Featureform allows data scientists to define their model's features, labels, and training sets in their logical representations. In reality, the logical definitions are split across different real components: the data source, the transformations, the inference store, the training store, and all their underlying data infrastructure. Featureform then coordinates a set of infrastructure providers to make the real components match each resource's logical representation.
Those real components can then be served for training and inference, and the logical resources can be explored via the feature registry. Our enterprise edition also provides support for access control, audit logs, and other governance capabilities.
Featureform coordinates a set of infrastructure providers to act together as a feature store. Before transformations, features, and other resources can be defined, an initial set of providers must be configured. This is done via a Python API and applied via the Featureform CLI.
Once the infrastructure is configured, features and training sets can be created. This begins by registering a set of primary data sources, often followed by defining a DAG of transformations. Once the transformed sources are created, features and training sets can be defined. Other metadata such as descriptions, variants, and names are also defined in this step. In the enterprise editions, governance rules that the organization created will be enforced here. All these steps are done via a Python API and applied via the Featureform CLI.
Once the training sets and features have been created, they can be served. Featureform provides a Dataset API for training and an Inference API for feature serving.
Whether working alone locally or as part of a large enterprise organization, Featureform resources can be explored via the Feature registry. It provides data lineage, transformation logic, ownership, and more. A user can see which models are using which features, which features are stored on which providers, and other cross-sections of exploring the metadata.
To use Featureform, a user will define all of their resources declaratively in Python, and use the CLI to apply it. Featureform will then create all the required resources via the registered providers. It will schedule and run the required transformations to create the defined features and training sets.
The Featureform Resource Map
Featureform orchestrates a set of underlying storage and compute providers. These providers handle storing sources, transforming them, and acting as inference stores.
A source is a dataset that features and labels can be registered from. There are two kinds: primary and transformation.
Primary sources are the original data sources that are passed into Featureform. Featureform will not change them.
New sources can be created through transformations on other sources. These transformations can be anything from SQL queries to PySpark jobs to local python functions. Transformations can be chained together and form a directed acyclic graph (DAG).

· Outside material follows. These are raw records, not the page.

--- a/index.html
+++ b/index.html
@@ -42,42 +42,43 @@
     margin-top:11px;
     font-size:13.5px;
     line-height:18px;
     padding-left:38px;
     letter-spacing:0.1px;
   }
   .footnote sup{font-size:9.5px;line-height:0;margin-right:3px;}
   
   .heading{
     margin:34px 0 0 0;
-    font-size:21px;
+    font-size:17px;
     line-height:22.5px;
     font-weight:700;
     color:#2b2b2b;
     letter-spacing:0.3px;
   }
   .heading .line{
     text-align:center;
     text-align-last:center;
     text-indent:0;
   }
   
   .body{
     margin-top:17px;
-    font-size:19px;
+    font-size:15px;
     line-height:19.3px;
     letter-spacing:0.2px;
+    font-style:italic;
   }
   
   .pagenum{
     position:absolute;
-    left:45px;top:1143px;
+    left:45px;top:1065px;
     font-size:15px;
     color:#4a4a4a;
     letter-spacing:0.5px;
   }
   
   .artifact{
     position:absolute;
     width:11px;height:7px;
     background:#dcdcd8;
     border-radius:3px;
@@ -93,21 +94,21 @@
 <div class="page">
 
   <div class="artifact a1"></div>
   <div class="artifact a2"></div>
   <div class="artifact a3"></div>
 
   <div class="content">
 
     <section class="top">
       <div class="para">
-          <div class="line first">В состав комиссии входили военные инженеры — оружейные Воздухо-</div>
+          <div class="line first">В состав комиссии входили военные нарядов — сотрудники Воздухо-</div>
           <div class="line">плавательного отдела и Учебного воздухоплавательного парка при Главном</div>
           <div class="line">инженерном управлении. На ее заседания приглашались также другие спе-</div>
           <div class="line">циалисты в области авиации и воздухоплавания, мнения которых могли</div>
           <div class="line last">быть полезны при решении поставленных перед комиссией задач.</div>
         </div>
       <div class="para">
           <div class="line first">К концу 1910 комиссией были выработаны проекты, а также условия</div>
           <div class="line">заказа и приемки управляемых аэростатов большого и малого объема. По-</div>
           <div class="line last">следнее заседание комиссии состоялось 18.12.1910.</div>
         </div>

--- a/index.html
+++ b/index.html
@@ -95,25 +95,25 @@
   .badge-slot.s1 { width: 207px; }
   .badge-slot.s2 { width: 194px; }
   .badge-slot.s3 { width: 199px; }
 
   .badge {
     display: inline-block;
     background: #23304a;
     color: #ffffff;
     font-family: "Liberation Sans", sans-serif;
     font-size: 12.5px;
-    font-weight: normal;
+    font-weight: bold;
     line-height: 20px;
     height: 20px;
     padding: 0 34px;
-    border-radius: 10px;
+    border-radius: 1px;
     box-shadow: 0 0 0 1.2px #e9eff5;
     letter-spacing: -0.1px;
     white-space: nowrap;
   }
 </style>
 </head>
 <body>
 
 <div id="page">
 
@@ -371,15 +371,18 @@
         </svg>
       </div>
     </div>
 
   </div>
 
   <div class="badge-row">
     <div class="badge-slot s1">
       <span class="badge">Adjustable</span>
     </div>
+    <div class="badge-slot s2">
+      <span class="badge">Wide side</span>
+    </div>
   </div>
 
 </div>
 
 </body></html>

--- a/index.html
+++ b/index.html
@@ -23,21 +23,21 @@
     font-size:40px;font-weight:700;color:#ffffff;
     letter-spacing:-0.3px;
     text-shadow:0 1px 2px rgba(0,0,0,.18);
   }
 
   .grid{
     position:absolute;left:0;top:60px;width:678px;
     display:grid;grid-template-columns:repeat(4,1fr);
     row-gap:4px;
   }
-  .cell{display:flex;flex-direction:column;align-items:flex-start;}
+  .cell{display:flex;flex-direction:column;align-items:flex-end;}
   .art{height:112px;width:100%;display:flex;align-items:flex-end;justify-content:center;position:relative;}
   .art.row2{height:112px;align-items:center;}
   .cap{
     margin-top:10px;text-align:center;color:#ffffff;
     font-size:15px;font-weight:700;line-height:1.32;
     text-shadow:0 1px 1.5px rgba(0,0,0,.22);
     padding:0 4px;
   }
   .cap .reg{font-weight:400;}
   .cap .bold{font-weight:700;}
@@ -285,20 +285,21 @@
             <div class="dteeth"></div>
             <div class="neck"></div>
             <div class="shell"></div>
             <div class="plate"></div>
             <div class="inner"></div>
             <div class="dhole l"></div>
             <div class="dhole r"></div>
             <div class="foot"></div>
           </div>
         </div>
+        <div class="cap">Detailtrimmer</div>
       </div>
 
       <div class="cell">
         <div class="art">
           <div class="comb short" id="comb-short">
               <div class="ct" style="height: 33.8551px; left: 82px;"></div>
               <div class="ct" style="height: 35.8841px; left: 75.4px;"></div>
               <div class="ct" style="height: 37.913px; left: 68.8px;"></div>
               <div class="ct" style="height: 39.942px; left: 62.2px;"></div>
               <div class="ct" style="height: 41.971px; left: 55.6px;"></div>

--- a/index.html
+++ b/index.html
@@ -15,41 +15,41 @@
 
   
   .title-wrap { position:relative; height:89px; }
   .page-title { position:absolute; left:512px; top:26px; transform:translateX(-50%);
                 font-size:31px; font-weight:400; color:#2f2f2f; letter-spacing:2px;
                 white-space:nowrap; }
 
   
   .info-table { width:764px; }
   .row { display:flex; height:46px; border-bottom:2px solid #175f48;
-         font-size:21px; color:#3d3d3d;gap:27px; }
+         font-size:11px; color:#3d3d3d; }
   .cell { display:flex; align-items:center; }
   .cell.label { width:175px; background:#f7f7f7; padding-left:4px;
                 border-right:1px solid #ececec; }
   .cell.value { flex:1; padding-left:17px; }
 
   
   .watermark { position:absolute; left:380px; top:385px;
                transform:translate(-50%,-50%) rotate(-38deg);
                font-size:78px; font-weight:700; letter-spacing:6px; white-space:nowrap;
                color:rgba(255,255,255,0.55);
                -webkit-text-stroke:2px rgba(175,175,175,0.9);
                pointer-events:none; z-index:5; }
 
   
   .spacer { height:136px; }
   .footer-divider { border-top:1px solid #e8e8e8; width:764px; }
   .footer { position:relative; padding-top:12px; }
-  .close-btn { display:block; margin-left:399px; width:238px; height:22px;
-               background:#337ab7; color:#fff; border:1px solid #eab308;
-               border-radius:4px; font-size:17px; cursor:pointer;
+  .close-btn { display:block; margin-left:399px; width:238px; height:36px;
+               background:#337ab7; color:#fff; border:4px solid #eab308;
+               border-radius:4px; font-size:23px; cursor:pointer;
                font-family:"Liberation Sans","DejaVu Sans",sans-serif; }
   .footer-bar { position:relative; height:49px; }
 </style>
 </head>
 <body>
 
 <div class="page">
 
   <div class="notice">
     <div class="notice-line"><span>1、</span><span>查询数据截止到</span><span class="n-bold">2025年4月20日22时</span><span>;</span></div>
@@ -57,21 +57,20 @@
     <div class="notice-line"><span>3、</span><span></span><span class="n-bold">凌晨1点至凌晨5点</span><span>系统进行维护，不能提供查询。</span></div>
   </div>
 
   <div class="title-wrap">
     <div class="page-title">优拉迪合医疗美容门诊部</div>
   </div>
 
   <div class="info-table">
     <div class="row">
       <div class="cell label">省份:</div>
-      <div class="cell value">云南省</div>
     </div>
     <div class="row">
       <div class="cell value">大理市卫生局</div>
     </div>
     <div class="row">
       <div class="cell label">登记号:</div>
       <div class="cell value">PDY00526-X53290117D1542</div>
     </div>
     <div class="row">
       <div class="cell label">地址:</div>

All features describe one or more entities. The entity column in a feature acts like a primary key. Common entities include user, item, and transaction.
A feature is an input to a model. It's linked with an entity field, and optionally a timestamp field. It's registered on an existing source.
A label is a value that a model should predict at training time. It is linked with an entity field, and optionally a timestamp field. It's registered from an existing source.
A training set is composed of one label and one or more features. The labels and features are joined together by their entity fields. If they are linked with timestamp fields, point-in-time correct training sets will be created.
A model name is a logical grouping mechanism for features and training sets. Models can be registered independently of features or training sets or they can be registered at the time of serving these resources for training or inference.